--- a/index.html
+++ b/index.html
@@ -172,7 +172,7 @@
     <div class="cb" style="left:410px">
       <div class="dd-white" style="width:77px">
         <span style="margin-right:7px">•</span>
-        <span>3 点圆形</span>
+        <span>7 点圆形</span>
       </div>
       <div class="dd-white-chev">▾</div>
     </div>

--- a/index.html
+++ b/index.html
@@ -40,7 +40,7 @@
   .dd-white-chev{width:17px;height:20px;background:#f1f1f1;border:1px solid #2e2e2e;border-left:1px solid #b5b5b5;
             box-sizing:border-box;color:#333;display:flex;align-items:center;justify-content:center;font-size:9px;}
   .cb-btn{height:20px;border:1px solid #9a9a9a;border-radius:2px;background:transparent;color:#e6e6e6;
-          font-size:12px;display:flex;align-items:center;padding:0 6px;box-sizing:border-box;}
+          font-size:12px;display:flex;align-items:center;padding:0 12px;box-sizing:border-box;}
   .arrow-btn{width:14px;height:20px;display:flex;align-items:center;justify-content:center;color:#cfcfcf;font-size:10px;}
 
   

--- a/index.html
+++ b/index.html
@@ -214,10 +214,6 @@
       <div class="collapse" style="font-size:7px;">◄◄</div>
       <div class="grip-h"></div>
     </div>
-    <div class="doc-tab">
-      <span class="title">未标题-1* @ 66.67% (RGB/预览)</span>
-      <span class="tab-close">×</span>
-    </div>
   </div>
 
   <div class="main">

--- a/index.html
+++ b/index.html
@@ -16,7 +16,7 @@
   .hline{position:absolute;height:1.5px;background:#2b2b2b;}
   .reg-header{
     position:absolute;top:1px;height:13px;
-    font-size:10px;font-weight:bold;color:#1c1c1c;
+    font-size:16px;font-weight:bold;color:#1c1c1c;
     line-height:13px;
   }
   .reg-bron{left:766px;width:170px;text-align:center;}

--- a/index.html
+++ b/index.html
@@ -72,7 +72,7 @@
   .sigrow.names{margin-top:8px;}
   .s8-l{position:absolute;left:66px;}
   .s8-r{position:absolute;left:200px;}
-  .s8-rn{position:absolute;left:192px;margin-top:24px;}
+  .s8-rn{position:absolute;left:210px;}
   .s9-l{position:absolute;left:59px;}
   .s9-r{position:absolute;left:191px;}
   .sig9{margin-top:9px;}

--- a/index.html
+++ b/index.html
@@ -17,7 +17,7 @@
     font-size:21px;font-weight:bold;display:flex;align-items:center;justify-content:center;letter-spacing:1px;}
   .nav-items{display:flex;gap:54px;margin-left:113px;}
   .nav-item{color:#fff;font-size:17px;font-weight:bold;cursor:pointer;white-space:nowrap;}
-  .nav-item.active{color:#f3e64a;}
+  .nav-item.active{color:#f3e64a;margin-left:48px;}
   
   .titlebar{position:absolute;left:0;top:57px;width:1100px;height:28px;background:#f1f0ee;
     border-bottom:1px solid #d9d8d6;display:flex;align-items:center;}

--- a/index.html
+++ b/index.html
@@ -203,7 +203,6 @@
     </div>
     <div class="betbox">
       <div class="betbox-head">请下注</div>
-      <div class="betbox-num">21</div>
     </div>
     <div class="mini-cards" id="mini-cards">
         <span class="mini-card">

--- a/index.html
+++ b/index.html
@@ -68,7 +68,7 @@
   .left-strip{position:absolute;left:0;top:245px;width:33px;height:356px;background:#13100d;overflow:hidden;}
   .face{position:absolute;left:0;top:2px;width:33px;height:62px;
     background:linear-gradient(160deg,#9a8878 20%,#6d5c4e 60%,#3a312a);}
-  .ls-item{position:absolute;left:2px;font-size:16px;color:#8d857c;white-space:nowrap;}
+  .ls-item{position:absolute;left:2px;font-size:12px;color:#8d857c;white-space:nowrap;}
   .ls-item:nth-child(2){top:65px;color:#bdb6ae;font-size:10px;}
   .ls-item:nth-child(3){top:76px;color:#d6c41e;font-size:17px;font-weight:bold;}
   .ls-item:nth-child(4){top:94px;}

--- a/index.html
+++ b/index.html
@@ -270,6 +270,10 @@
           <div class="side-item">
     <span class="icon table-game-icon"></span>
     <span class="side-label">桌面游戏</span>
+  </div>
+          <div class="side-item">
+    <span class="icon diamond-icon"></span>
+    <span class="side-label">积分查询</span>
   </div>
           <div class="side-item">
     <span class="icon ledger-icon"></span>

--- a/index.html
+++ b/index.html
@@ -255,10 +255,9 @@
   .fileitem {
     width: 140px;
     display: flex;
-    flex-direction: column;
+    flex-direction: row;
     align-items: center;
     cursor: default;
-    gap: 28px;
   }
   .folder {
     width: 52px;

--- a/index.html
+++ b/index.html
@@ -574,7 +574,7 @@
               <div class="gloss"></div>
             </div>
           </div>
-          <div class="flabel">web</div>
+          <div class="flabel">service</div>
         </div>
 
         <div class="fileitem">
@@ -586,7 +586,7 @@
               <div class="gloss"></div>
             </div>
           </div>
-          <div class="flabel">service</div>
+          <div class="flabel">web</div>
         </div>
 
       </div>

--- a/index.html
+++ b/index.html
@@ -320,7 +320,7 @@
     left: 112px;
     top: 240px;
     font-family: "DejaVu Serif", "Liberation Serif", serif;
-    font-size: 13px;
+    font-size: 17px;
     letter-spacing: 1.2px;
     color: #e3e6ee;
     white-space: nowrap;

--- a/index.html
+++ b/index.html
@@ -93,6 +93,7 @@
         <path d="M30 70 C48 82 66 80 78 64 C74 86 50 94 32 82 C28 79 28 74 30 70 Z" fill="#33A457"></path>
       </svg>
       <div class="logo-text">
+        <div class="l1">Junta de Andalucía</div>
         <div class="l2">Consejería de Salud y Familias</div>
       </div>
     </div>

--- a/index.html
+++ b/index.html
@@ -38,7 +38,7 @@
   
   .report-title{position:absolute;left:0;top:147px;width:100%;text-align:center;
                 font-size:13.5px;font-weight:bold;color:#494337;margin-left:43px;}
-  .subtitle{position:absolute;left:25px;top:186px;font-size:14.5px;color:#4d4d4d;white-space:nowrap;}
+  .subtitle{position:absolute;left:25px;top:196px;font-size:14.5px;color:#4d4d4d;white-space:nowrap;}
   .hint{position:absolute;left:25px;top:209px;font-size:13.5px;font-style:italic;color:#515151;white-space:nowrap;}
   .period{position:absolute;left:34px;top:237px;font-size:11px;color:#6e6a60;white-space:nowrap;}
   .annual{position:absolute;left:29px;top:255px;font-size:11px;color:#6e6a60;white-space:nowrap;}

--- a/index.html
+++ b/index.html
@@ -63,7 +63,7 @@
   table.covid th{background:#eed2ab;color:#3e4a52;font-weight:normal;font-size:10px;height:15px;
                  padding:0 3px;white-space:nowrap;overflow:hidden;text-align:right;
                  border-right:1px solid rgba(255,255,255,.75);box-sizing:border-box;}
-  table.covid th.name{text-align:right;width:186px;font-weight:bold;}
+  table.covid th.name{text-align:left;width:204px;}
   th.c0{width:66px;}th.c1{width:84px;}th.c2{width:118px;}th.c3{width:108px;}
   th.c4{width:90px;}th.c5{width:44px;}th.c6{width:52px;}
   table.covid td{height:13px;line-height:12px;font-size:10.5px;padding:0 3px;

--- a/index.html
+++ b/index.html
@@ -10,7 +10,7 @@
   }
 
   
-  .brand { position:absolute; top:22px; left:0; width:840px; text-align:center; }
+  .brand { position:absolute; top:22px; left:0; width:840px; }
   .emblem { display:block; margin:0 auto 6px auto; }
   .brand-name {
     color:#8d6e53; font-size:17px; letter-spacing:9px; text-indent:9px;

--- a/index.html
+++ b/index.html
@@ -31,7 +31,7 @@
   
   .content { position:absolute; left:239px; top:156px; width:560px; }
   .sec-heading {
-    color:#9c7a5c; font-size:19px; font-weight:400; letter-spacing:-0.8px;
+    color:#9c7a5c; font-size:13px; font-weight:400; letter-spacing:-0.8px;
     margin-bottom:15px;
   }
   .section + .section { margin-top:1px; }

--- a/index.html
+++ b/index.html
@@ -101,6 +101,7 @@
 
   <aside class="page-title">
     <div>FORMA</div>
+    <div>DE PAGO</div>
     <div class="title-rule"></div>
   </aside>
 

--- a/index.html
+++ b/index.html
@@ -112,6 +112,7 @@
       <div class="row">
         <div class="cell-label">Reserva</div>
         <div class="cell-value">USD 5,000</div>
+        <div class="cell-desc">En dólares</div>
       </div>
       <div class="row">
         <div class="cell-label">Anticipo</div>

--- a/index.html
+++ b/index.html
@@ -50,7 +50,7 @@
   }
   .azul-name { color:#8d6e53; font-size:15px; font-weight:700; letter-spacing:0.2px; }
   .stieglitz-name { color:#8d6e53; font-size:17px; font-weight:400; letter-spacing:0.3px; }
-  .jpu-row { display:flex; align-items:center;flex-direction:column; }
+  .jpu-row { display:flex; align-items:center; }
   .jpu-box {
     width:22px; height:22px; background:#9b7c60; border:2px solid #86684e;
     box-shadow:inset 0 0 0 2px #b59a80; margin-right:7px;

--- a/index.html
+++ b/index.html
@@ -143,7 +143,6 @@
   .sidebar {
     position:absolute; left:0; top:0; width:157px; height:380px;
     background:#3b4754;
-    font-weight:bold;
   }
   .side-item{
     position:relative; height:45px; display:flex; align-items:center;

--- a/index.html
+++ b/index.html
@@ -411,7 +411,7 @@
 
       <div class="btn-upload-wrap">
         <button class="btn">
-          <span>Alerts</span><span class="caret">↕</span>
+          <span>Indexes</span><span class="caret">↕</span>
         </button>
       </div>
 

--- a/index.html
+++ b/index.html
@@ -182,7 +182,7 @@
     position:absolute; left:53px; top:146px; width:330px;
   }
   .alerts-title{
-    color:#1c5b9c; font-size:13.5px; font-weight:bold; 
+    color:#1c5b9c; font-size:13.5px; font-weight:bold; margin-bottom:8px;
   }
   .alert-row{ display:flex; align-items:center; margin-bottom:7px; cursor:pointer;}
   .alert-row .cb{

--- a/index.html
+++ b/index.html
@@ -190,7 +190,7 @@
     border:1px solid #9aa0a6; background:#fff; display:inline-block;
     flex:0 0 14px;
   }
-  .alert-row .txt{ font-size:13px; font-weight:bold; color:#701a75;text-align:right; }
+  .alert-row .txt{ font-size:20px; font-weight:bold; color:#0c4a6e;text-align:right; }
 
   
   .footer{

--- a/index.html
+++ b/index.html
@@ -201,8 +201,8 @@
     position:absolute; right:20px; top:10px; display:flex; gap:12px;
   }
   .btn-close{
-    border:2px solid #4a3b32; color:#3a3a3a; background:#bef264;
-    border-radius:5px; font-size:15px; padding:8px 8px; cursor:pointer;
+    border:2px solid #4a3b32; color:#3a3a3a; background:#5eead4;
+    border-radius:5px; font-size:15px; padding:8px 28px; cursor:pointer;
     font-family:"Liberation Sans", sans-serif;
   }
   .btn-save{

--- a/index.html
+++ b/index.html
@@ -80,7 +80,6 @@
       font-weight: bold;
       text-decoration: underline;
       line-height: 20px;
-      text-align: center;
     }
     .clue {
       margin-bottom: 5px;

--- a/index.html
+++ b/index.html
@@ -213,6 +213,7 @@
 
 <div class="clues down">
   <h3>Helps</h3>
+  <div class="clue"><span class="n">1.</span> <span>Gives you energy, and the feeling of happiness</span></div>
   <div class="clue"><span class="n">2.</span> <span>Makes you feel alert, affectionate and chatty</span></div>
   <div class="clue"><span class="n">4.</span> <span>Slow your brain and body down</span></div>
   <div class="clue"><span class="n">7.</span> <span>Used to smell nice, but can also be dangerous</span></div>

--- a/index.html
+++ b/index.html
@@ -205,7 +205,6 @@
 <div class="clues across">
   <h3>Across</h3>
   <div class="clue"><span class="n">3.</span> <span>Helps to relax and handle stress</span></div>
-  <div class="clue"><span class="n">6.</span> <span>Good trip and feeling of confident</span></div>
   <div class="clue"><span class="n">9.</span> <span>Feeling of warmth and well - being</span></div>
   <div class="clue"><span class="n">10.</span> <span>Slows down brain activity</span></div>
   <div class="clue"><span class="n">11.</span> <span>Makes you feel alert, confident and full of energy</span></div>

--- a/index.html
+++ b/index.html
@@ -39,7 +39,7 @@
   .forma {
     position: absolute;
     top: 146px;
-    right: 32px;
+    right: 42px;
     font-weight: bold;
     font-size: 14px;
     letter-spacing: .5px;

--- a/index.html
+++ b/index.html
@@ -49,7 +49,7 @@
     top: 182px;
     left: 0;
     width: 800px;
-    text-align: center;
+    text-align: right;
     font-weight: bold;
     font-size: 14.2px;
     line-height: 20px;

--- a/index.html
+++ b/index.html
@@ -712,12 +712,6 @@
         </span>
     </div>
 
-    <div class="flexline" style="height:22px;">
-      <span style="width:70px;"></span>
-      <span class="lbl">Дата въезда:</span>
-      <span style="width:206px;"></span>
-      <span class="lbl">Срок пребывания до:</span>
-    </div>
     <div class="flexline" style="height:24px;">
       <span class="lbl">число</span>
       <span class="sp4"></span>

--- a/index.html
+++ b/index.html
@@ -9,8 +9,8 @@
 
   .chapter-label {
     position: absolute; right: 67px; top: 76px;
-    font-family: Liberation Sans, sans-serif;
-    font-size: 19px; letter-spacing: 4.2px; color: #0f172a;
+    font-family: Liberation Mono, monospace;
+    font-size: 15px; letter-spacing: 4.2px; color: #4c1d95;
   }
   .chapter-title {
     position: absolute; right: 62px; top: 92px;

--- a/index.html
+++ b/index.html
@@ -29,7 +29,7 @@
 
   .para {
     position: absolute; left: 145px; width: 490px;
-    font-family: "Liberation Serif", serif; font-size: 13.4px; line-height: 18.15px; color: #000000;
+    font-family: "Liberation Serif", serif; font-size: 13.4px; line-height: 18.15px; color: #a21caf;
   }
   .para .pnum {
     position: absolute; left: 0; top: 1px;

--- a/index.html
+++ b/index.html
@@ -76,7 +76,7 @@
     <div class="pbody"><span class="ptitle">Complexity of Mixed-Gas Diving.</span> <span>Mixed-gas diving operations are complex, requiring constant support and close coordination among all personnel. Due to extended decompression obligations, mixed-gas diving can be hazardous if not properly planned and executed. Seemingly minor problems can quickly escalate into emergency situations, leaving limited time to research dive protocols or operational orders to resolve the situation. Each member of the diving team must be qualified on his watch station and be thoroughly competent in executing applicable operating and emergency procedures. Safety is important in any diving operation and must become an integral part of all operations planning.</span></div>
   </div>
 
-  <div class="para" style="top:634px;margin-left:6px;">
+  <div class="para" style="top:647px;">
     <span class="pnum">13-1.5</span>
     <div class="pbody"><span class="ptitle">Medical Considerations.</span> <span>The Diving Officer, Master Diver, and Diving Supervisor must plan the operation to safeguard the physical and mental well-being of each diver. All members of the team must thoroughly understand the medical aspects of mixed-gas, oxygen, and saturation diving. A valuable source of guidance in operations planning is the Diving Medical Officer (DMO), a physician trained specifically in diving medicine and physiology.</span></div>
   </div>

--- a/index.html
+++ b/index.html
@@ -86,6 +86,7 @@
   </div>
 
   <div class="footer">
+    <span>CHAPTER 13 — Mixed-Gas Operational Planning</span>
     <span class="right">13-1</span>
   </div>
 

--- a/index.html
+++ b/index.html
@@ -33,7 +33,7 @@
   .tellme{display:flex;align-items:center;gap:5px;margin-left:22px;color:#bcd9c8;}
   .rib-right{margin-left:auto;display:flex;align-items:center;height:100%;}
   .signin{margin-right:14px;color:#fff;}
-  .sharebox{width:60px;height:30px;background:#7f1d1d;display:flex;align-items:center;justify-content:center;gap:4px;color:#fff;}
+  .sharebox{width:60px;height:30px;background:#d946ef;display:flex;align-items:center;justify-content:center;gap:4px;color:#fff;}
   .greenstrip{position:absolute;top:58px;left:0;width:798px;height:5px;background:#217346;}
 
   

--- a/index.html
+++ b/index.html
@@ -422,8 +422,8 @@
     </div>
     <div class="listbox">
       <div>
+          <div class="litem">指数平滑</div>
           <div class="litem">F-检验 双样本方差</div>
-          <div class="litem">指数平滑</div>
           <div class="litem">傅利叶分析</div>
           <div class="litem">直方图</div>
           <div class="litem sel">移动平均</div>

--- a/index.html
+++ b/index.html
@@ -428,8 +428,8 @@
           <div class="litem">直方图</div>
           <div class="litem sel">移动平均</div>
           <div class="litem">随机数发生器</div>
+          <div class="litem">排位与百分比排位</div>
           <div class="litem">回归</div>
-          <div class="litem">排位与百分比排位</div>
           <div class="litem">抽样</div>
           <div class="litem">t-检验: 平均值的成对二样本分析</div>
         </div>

────────────────

Task to complete: Only lines that include "direction" belong in the answer; return them from the entries above.

Task output:
-    flex-direction: column;
+    flex-direction: row;
-  .jpu-row { display:flex; align-items:center;flex-direction:column; }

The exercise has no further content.